What you should do ::
Restate the whole of the data below word for word, skipping the images.

Supplied records ::
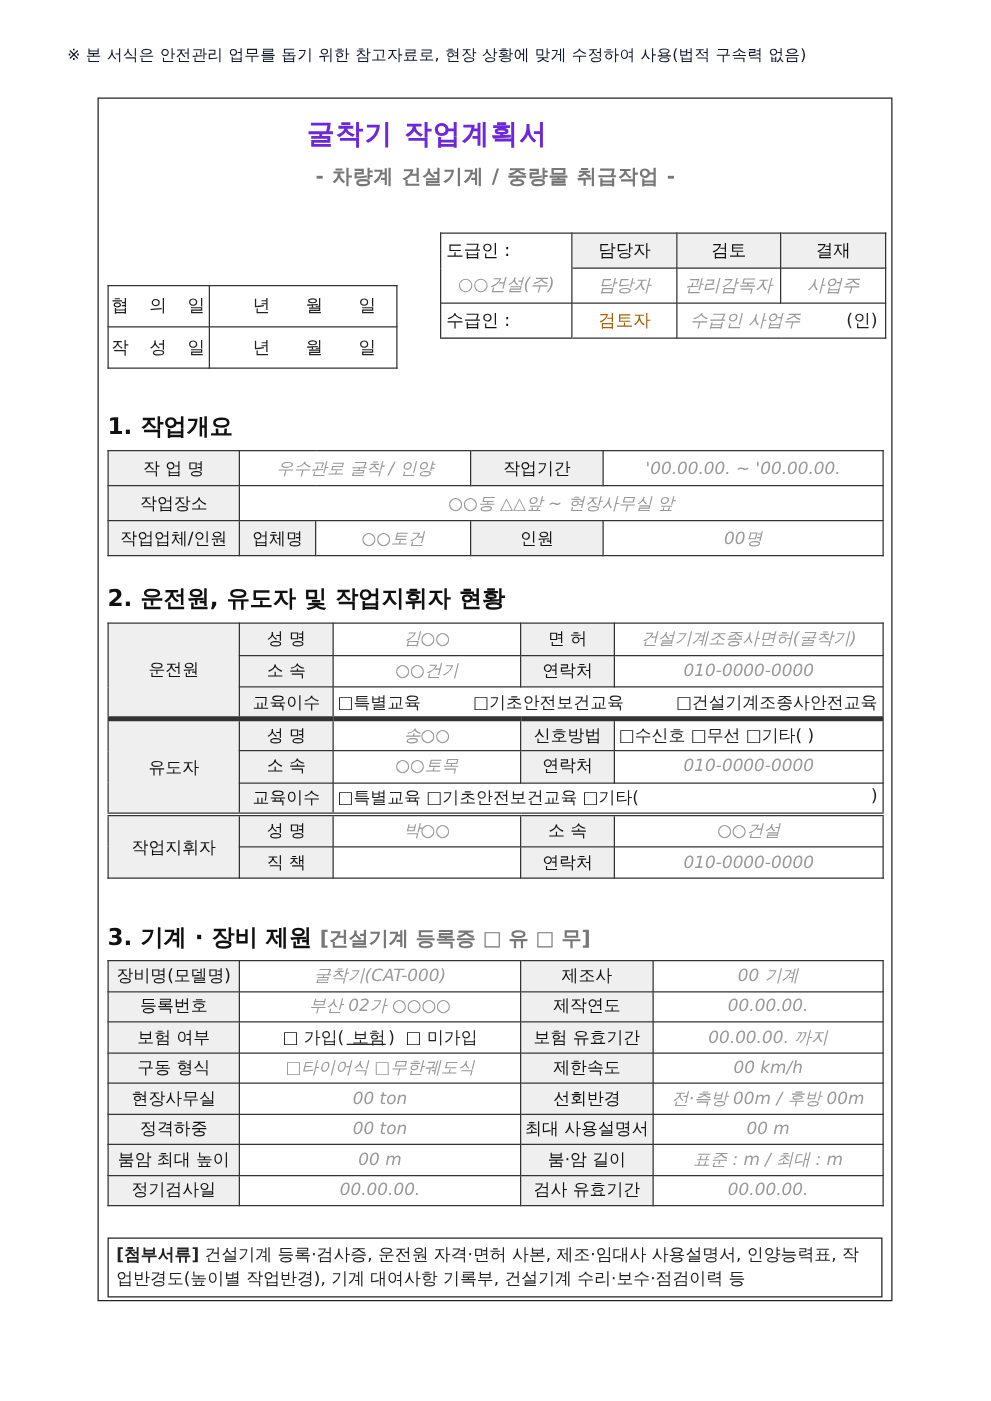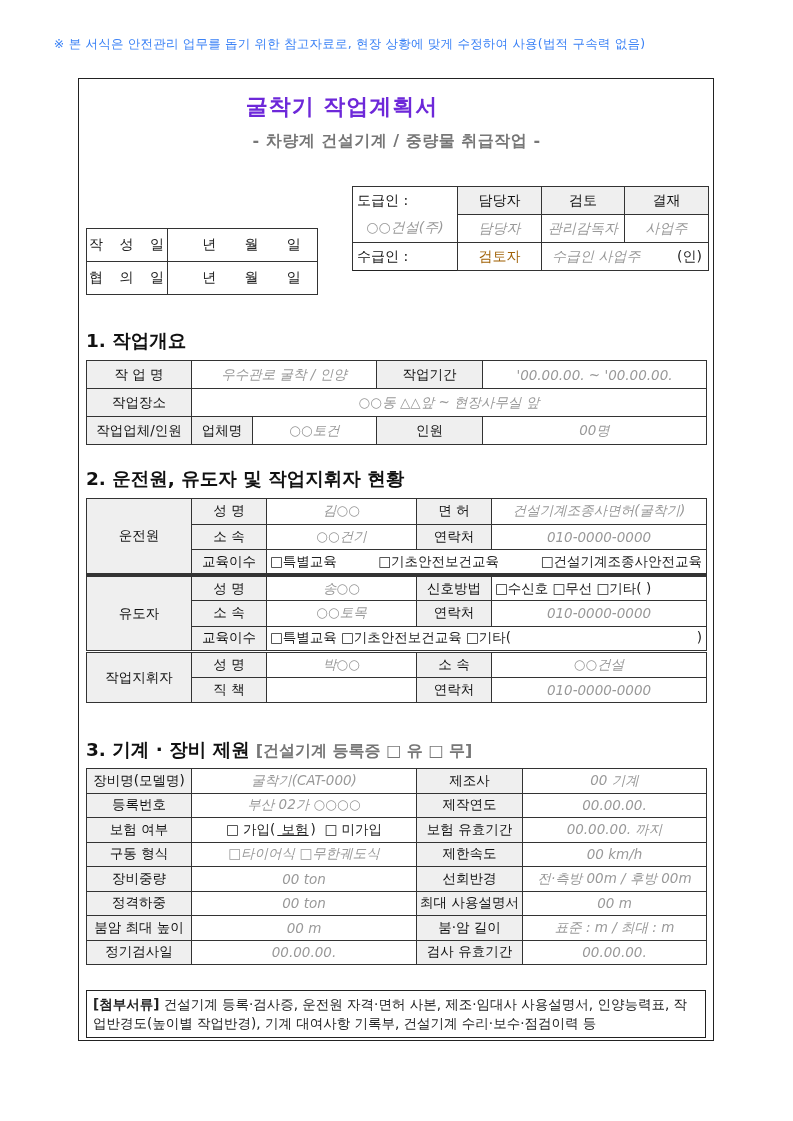--- a/index.html
+++ b/index.html
@@ -4,7 +4,7 @@
 <style>
   html, body { margin:0; padding:0; background:#ffffff; }
   body { width:793px; height:1121px; position:relative; font-family:"DejaVu Sans", "Liberation Sans", sans-serif; color:#111; overflow:hidden; }
-  .notice { position:absolute; left:0; top:36px; width:699px; text-align:center; font-size:12.5px; color:#3b82f6; letter-spacing:0.2px; }
+  .notice { position:absolute; left:0; top:36px; width:699px; text-align:center; font-size:12.5px; color:#0f172a; letter-spacing:0.2px; }
   .frame { position:absolute; left:78px; top:78px; width:636px; height:963px; border:1.3px solid #222; box-sizing:border-box; }
   .title { position:absolute; left:0; top:92px; width:684px; text-align:center; font-size:22px; font-weight:bold; color:#6d28d9; letter-spacing:1px; }
   .subtitle { position:absolute; left:0; top:131px; width:793px; text-align:center; font-size:16px; font-weight:bold; color:#777; letter-spacing:0.5px; }

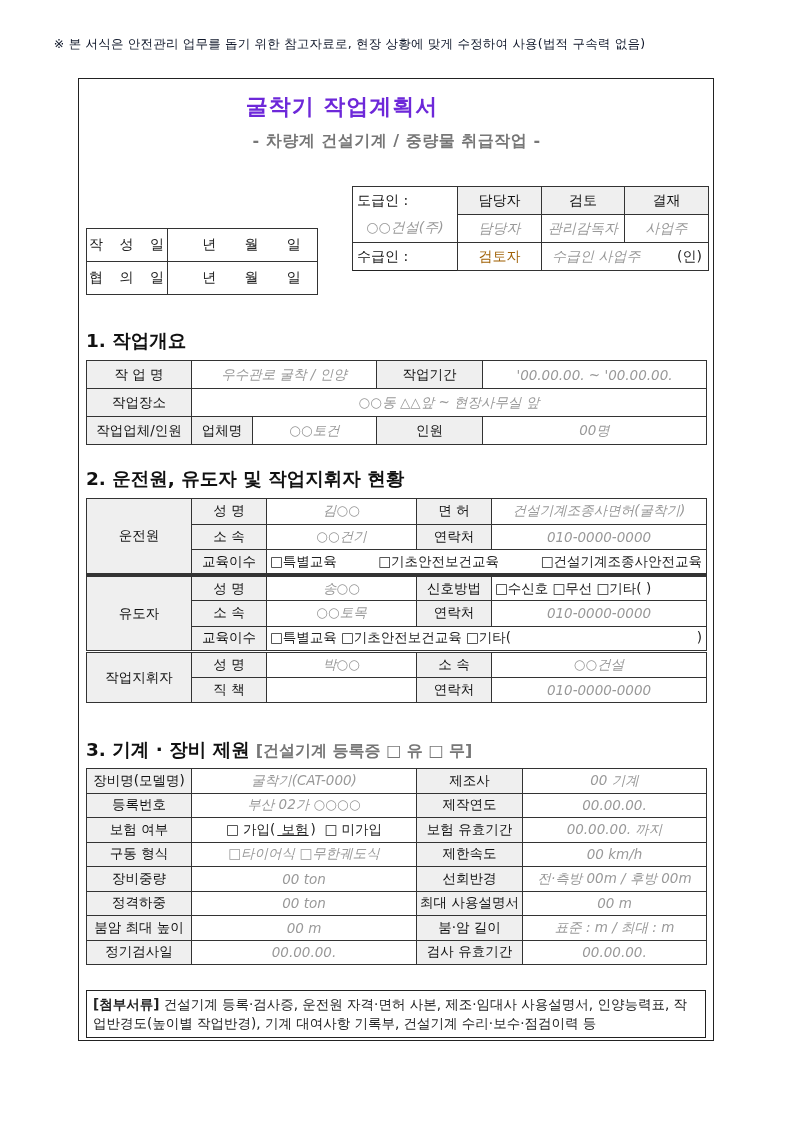--- a/index.html
+++ b/index.html
@@ -95,6 +95,16 @@
     </colgroup>
   <tbody>
       <tr>
+    <td class="lbl">협 의 일</td>
+    <td>
+      <div class="dparts">
+        <span>년</span>
+        <span>월</span>
+        <span>일</span>
+      </div>
+    </td>
+  </tr>
+  <tr>
     <td class="lbl">작 성 일</td>
     <td>
       <div class="dparts">
@@ -104,16 +114,6 @@
       </div>
     </td>
   </tr>
-  <tr>
-    <td class="lbl">협 의 일</td>
-    <td>
-      <div class="dparts">
-        <span>년</span>
-        <span>월</span>
-        <span>일</span>
-      </div>
-    </td>
-  </tr>
 </tbody>
   </table>
 

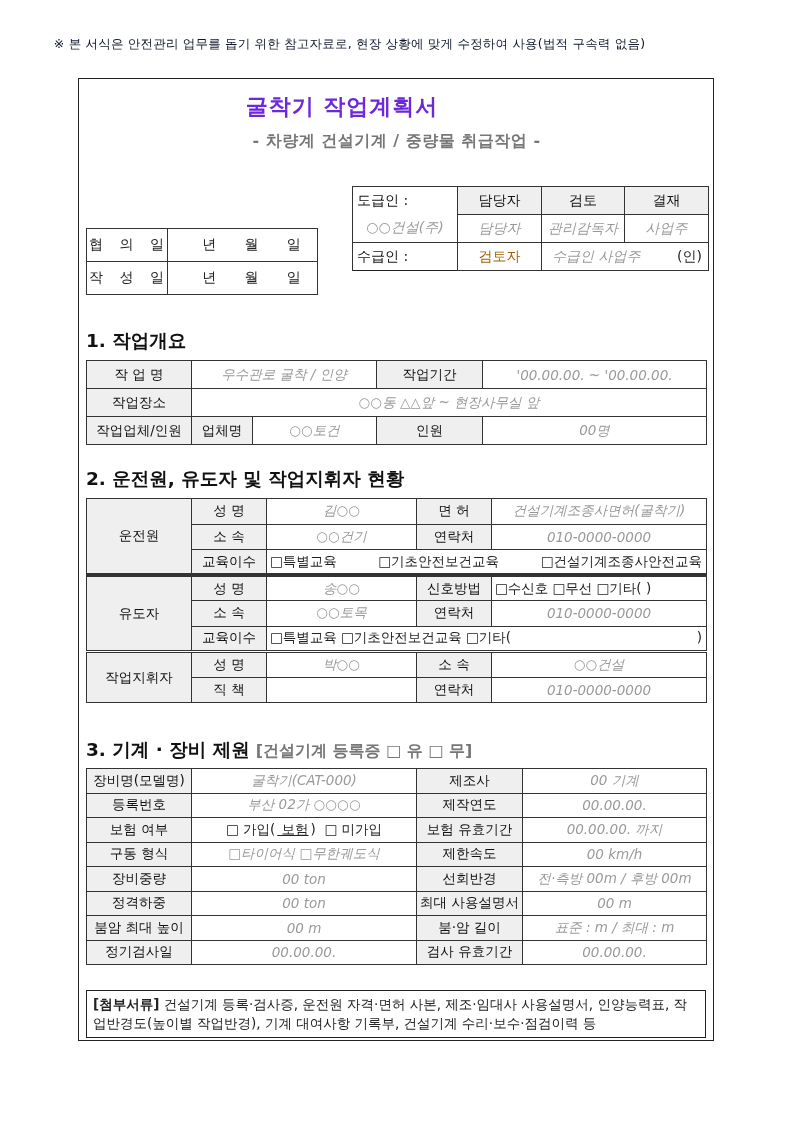--- a/index.html
+++ b/index.html
@@ -260,7 +260,7 @@
     <td class="v">00 km/h</td>
   </tr>
   <tr>
-    <td class="h">장비중량</td>
+    <td class="h">현장사무실</td>
     <td class="v">00 ton</td>
     <td class="h">선회반경</td>
     <td class="v">전·측방 00m / 후방 00m</td>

Solution to this task ::
--- a/index.html
+++ b/index.html
@@ -4,7 +4,7 @@
 <style>
   html, body { margin:0; padding:0; background:#ffffff; }
   body { width:793px; height:1121px; position:relative; font-family:"DejaVu Sans", "Liberation Sans", sans-serif; color:#111; overflow:hidden; }
-  .notice { position:absolute; left:0; top:36px; width:699px; text-align:center; font-size:12.5px; color:#3b82f6; letter-spacing:0.2px; }
+  .notice { position:absolute; left:0; top:36px; width:699px; text-align:center; font-size:12.5px; color:#0f172a; letter-spacing:0.2px; }
   .frame { position:absolute; left:78px; top:78px; width:636px; height:963px; border:1.3px solid #222; box-sizing:border-box; }
   .title { position:absolute; left:0; top:92px; width:684px; text-align:center; font-size:22px; font-weight:bold; color:#6d28d9; letter-spacing:1px; }
   .subtitle { position:absolute; left:0; top:131px; width:793px; text-align:center; font-size:16px; font-weight:bold; color:#777; letter-spacing:0.5px; }

--- a/index.html
+++ b/index.html
@@ -95,6 +95,16 @@
     </colgroup>
   <tbody>
       <tr>
+    <td class="lbl">협 의 일</td>
+    <td>
+      <div class="dparts">
+        <span>년</span>
+        <span>월</span>
+        <span>일</span>
+      </div>
+    </td>
+  </tr>
+  <tr>
     <td class="lbl">작 성 일</td>
     <td>
       <div class="dparts">
@@ -104,16 +114,6 @@
       </div>
     </td>
   </tr>
-  <tr>
-    <td class="lbl">협 의 일</td>
-    <td>
-      <div class="dparts">
-        <span>년</span>
-        <span>월</span>
-        <span>일</span>
-      </div>
-    </td>
-  </tr>
 </tbody>
   </table>
 

--- a/index.html
+++ b/index.html
@@ -260,7 +260,7 @@
     <td class="v">00 km/h</td>
   </tr>
   <tr>
-    <td class="h">장비중량</td>
+    <td class="h">현장사무실</td>
     <td class="v">00 ton</td>
     <td class="h">선회반경</td>
     <td class="v">전·측방 00m / 후방 00m</td>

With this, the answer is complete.